Kidd v. Pearson, 128 U.S. 1 (1888), was a case in which the Supreme Court of the United States held that a distinction between manufacturing and commerce meant that an Iowa law that prohibited the manufacture of alcohol (in this case for sale out-of-state) was constitutional as it did not conflict with the power of the US Congress to regulate interstate commerce.

Background
In 1882, Iowa became a dry state with a passage of a state constitutional amendment.
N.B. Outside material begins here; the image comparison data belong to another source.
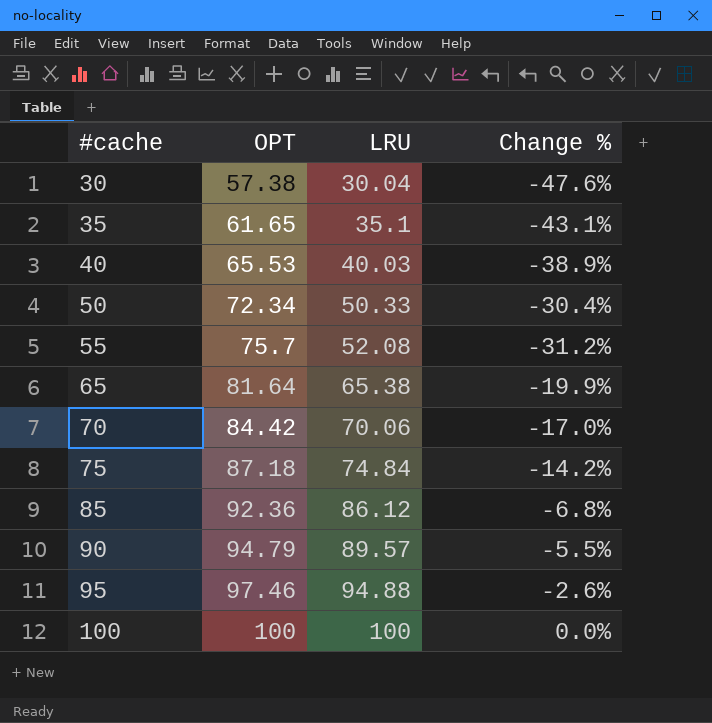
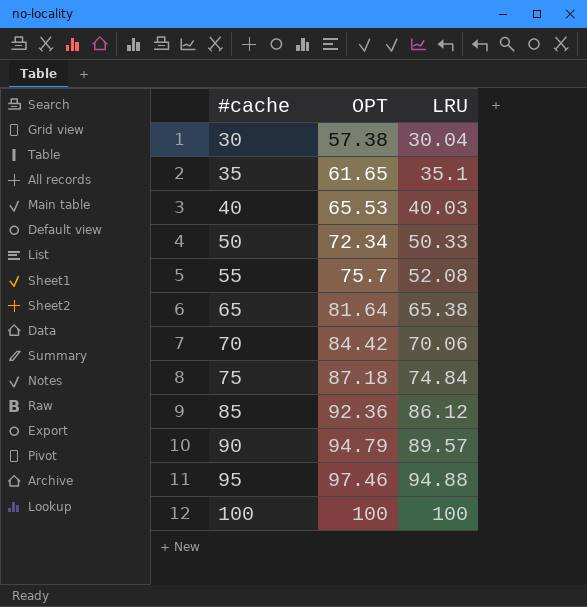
column Change % | formula: ([LRU] - [OPT]) / [OPT] -> none

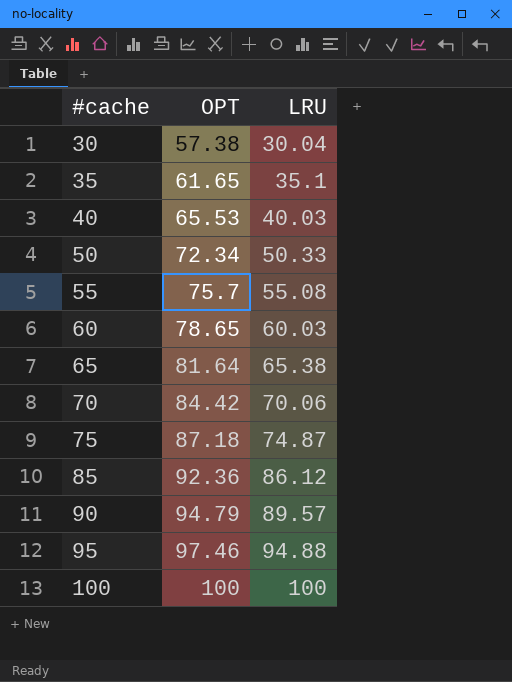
55 | LRU: 52.08 -> 55.08
row 60: none -> 78.65 | 60.03
75 | LRU: 74.84 -> 74.87

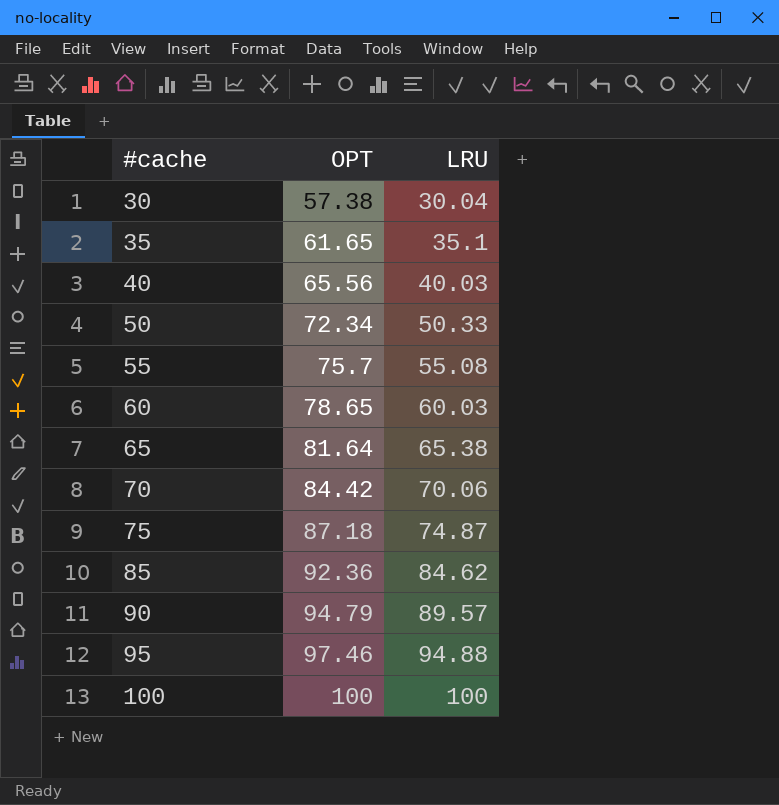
40 | OPT: 65.53 -> 65.56
85 | LRU: 86.12 -> 84.62

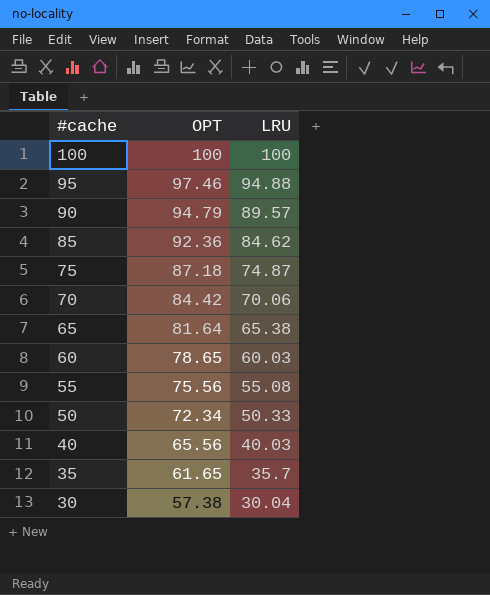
row order: #cache ascending -> #cache descending
55 | OPT: 75.7 -> 75.56
35 | LRU: 35.1 -> 35.7

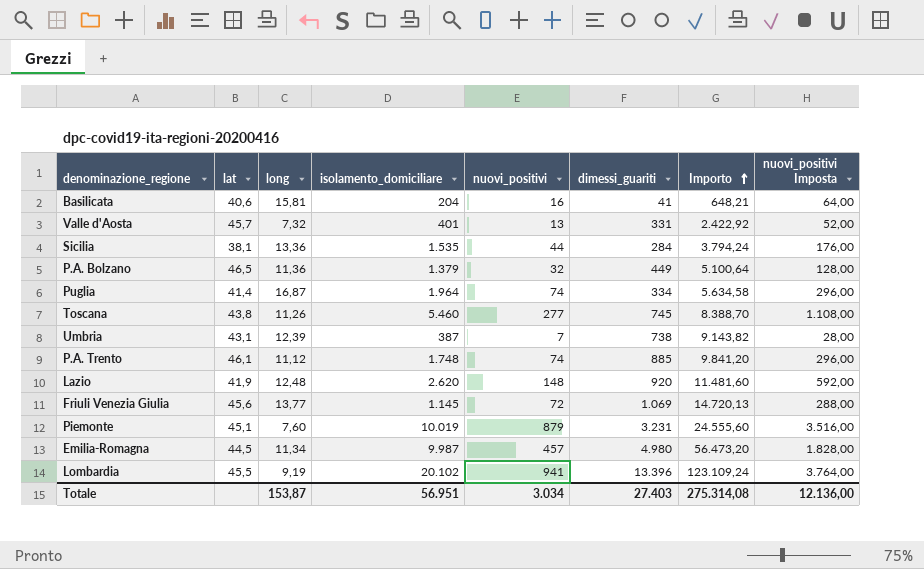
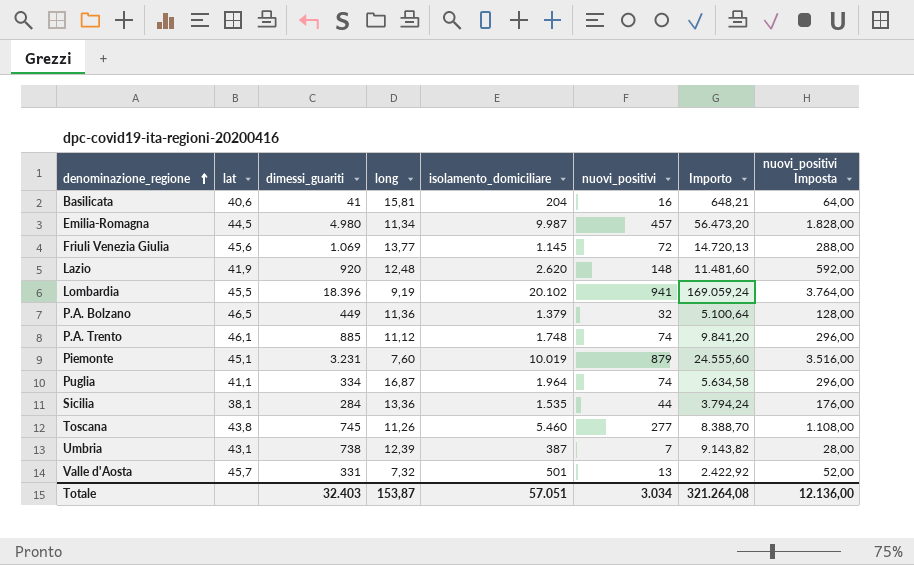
row order: Importo ascending -> denominazione_regione ascending
column dimessi_guariti | position: 6 -> 3
Lombardia | dimessi_guariti: 13.396 -> 18.396
Lombardia | Importo: 123.109,24 -> 169.059,24
Puglia | lat: 41,4 -> 41,1
Valle d'Aosta | isolamento_domiciliare: 401 -> 501
Totale | dimessi_guariti: 27.403 -> 32.403
Totale | isolamento_domiciliare: 56.951 -> 57.051
Totale | Importo: 275.314,08 -> 321.264,08

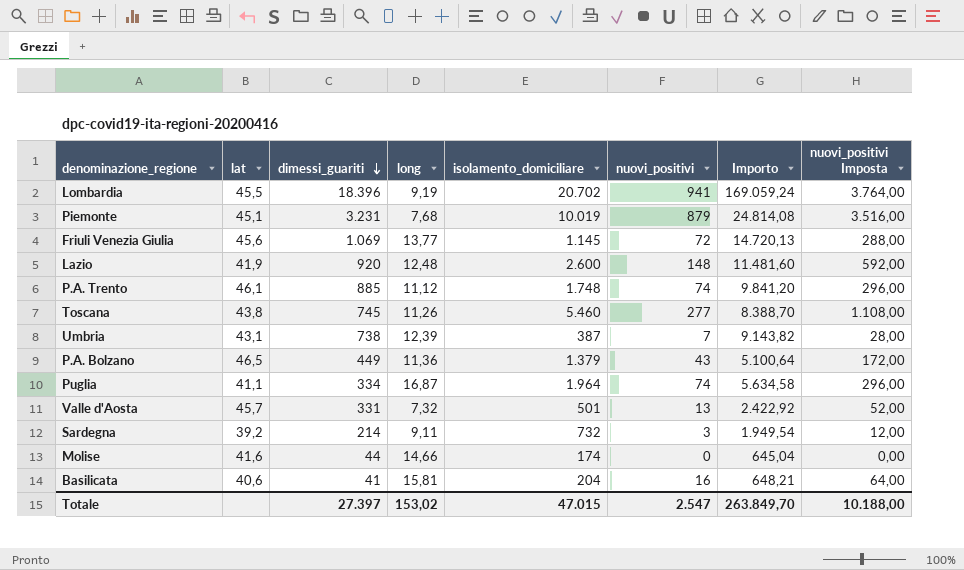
row order: denominazione_regione ascending -> dimessi_guariti descending
row Emilia-Romagna: 44,5 | 4.980 | 11,34 | 9.987 | 457 | 56.473,20 | 1.828,00 -> none
row Sicilia: 38,1 | 284 | 13,36 | 1.535 | 44 | 3.794,24 | 176,00 -> none
Lombardia | isolamento_domiciliare: 20.102 -> 20.702
Piemonte | long: 7,60 -> 7,68
Piemonte | Importo: 24.555,60 -> 24.814,08
Lazio | isolamento_domiciliare: 2.620 -> 2.600
P.A. Bolzano | nuovi_positivi: 32 -> 43
P.A. Bolzano | nuovi_positivi Imposta: 128,00 -> 172,00
row Sardegna: none -> 39,2 | 214 | 9,11 | 732 | 3 | 1.949,54 | 12,00
row Molise: none -> 41,6 | 44 | 14,66 | 174 | 0 | 645,04 | 0,00
Totale | dimessi_guariti: 32.403 -> 27.397
Totale | long: 153,87 -> 153,02
Totale | isolamento_domiciliare: 57.051 -> 47.015
Totale | nuovi_positivi: 3.034 -> 2.547
Totale | Importo: 321.264,08 -> 263.849,70
Totale | nuovi_positivi Imposta: 12.136,00 -> 10.188,00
An Iowa state law supporting that prohibition made the manufacturing of liquor in Iowa illegal unless it was for mechanical, medicinal, culinary, and sacramental purposes.  Nonetheless, the Polk County Board of Supervisors granted J. S. Kidd a license to operate a distillery in 1884 for other uses based on his intent to only sell the liquor outside the state of Iowa. When the state moved to close the distillery as a public nuisance, Kidd sued and argued it was outside of state jurisdiction as an exclusively interstate business under the commerce clause.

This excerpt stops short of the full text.